__Exercise__. Among the lines below, restate word for word only those from the line with "(253, 638) none" through the line with "(723, 766) none", with both end lines kept.
Data for analysis Start Marker
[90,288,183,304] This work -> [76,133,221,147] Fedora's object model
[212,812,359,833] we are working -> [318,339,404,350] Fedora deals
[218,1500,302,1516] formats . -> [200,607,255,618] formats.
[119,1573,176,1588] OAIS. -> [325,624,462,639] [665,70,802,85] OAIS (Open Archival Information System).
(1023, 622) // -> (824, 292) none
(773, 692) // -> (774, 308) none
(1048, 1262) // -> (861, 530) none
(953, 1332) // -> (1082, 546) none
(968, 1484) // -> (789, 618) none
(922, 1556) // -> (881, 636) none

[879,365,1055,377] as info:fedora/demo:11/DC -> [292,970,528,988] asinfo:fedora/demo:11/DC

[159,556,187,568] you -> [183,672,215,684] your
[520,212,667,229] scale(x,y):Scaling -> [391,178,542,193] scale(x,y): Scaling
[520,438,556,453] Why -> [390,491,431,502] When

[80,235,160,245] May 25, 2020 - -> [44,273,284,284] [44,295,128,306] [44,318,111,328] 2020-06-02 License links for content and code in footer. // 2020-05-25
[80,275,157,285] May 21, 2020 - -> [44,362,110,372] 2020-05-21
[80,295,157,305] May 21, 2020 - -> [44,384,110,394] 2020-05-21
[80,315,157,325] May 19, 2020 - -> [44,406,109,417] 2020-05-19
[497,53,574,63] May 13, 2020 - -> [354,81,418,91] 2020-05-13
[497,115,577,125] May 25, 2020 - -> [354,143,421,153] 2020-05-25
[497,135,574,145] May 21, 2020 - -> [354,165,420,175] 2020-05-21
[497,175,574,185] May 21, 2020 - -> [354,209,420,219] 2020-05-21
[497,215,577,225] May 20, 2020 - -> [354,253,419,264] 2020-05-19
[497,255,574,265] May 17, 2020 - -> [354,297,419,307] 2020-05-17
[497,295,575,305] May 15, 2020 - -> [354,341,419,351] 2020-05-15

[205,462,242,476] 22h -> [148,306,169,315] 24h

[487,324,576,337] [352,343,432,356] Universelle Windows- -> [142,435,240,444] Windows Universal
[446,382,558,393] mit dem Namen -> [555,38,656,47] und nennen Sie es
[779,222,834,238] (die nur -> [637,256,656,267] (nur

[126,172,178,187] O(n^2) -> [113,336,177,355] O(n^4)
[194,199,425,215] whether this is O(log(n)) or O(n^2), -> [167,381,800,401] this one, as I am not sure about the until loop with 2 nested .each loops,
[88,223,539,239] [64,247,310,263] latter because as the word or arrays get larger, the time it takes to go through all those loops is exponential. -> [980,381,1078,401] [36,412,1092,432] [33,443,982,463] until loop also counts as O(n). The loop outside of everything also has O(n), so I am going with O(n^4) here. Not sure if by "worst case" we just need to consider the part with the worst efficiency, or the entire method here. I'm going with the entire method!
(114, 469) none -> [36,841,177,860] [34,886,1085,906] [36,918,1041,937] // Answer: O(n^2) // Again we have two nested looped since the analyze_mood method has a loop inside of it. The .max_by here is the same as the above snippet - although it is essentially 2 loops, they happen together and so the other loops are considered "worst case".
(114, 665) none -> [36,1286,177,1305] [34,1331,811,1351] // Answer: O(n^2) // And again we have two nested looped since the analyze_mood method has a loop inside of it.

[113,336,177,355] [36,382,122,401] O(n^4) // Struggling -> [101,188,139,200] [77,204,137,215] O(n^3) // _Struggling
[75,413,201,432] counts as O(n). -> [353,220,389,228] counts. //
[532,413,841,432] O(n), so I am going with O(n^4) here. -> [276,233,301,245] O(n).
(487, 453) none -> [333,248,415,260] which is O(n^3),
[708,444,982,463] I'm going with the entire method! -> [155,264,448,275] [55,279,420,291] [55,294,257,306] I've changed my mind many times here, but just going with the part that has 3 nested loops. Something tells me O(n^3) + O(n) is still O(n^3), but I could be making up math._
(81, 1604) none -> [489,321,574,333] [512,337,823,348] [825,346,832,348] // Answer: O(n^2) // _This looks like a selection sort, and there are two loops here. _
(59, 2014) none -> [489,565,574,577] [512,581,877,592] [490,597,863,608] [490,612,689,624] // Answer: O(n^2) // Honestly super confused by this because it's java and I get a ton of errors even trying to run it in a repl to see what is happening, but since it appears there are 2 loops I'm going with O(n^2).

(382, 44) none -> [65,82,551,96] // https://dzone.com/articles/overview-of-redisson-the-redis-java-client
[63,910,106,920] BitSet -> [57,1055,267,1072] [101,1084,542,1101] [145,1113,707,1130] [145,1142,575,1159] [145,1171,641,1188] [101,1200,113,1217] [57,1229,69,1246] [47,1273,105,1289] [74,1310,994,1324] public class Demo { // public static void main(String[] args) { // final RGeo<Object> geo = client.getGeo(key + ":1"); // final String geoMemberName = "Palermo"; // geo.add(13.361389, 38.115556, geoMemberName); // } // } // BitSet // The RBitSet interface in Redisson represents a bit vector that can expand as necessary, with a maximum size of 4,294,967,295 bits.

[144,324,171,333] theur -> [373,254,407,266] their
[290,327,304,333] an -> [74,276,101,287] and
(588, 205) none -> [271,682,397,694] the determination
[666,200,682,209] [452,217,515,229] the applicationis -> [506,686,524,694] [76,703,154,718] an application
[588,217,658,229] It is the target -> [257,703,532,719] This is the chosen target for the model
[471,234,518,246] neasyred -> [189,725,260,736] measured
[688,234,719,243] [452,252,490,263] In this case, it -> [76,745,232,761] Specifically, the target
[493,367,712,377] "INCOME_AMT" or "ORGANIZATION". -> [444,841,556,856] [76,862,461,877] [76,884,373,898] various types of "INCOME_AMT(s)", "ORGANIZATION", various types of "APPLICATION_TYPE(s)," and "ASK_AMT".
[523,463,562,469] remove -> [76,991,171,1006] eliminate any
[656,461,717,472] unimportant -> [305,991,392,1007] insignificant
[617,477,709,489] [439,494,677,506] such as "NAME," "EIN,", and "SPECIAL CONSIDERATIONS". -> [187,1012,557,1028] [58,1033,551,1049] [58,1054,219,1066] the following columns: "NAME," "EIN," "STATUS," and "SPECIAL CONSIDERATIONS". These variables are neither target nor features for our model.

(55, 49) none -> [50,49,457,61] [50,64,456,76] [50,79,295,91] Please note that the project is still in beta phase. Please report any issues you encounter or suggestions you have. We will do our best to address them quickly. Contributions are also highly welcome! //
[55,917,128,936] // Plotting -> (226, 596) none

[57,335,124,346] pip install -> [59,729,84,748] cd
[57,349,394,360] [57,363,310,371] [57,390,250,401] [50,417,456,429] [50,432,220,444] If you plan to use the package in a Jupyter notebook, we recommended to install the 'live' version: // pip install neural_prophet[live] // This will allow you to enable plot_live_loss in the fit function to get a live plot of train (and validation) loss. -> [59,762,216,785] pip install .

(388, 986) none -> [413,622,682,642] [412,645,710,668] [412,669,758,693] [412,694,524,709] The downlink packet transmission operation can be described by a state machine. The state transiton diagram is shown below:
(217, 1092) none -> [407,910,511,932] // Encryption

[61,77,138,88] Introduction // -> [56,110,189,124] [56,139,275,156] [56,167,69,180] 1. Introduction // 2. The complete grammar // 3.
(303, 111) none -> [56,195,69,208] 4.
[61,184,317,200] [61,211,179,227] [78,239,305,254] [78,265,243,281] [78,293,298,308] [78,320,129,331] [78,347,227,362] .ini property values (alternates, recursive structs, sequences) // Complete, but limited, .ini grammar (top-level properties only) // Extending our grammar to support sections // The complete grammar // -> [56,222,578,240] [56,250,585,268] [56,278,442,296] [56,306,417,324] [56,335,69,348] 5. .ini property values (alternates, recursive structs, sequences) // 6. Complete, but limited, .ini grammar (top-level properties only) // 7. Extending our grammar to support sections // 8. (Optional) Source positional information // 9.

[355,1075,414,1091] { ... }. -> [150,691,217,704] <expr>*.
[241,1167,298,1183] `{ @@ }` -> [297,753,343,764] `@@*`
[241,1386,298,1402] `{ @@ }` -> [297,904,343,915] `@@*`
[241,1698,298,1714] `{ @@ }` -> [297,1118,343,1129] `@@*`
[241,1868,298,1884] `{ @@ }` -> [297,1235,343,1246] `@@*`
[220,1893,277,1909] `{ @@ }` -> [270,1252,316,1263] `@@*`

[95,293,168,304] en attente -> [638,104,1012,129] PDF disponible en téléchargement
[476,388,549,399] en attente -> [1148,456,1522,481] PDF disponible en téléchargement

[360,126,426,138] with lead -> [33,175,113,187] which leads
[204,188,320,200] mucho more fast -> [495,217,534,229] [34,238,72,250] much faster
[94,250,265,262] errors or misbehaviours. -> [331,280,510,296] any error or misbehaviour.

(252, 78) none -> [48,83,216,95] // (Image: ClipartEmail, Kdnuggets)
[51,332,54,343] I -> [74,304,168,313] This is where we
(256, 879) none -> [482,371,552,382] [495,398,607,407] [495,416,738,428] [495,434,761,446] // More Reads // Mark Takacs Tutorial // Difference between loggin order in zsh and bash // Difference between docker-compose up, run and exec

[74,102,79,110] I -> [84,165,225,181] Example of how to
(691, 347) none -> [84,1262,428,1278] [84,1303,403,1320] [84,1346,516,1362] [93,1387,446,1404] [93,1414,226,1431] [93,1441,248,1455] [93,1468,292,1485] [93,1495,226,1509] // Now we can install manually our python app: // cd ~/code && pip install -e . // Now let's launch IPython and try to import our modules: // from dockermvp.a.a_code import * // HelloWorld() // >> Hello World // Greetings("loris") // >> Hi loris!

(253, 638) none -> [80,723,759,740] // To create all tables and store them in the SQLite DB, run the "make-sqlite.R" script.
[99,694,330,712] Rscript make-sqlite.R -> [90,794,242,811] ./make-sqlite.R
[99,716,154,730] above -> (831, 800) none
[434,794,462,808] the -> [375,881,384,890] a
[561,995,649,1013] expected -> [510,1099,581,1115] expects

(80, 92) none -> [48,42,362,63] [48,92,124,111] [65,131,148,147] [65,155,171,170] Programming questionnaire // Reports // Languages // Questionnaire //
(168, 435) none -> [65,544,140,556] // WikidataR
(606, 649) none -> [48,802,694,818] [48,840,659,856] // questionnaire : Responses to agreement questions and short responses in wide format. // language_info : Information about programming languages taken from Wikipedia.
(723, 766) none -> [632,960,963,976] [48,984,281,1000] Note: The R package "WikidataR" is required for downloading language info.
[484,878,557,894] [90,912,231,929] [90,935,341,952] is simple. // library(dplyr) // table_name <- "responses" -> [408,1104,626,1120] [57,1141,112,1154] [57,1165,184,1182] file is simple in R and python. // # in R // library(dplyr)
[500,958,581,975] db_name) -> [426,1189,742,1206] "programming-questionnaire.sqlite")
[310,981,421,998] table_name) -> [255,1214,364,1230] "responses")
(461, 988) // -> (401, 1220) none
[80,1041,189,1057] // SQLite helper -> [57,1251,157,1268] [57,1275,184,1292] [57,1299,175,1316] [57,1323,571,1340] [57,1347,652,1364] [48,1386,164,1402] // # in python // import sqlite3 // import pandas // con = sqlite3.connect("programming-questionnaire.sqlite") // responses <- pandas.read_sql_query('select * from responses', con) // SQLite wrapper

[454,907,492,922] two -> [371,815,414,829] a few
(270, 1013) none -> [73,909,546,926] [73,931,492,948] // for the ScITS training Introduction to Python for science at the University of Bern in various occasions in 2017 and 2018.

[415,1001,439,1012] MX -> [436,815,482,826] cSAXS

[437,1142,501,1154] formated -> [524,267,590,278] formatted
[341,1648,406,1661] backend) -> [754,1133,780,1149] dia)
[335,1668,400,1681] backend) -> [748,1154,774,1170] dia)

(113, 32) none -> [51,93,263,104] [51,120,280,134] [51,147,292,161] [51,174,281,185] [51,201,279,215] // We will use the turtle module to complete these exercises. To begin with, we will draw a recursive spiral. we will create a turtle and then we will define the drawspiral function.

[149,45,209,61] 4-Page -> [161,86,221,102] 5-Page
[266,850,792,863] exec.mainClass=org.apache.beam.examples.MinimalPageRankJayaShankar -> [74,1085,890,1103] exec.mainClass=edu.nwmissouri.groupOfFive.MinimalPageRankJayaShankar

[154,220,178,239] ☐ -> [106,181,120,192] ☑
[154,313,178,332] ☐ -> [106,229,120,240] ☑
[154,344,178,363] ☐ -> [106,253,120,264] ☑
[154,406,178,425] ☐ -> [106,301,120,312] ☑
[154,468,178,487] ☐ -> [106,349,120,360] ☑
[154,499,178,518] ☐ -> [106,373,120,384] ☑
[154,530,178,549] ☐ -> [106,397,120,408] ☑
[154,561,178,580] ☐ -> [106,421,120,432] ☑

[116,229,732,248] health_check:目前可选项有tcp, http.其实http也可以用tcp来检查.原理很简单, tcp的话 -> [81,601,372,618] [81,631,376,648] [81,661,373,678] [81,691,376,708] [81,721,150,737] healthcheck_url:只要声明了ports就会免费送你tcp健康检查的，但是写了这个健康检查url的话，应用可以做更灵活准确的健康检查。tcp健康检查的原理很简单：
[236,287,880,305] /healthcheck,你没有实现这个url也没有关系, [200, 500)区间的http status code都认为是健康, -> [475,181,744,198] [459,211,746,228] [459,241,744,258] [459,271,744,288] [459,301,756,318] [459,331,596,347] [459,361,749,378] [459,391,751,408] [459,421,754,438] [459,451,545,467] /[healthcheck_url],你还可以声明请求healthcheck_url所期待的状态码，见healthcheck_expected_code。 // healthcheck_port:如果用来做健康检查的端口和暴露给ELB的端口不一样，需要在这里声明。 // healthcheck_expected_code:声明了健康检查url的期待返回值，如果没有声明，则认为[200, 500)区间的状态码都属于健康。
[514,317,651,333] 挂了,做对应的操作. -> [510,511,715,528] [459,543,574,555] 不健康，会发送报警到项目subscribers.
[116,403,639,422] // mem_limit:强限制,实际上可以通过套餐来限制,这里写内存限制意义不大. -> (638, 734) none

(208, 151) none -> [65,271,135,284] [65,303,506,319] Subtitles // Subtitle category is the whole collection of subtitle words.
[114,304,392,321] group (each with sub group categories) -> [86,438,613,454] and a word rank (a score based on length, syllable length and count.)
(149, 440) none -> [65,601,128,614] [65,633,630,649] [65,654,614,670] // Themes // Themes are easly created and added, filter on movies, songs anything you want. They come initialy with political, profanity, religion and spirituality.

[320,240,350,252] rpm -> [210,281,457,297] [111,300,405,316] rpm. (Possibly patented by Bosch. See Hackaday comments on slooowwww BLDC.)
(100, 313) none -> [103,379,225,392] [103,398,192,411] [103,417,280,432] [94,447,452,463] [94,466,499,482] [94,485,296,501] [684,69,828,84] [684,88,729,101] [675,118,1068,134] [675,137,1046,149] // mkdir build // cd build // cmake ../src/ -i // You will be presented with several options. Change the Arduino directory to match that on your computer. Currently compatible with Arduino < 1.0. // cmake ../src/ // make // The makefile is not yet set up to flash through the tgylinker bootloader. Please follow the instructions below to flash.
Data for analysis End Marker
__Answer space__.
(253, 638) none -> [80,723,759,740] // To create all tables and store them in the SQLite DB, run the "make-sqlite.R" script.
[99,694,330,712] Rscript make-sqlite.R -> [90,794,242,811] ./make-sqlite.R
[99,716,154,730] above -> (831, 800) none
[434,794,462,808] the -> [375,881,384,890] a
[561,995,649,1013] expected -> [510,1099,581,1115] expects

(80, 92) none -> [48,42,362,63] [48,92,124,111] [65,131,148,147] [65,155,171,170] Programming questionnaire // Reports // Languages // Questionnaire //
(168, 435) none -> [65,544,140,556] // WikidataR
(606, 649) none -> [48,802,694,818] [48,840,659,856] // questionnaire : Responses to agreement questions and short responses in wide format. // language_info : Information about programming languages taken from Wikipedia.
(723, 766) none -> [632,960,963,976] [48,984,281,1000] Note: The R package "WikidataR" is required for downloading language info.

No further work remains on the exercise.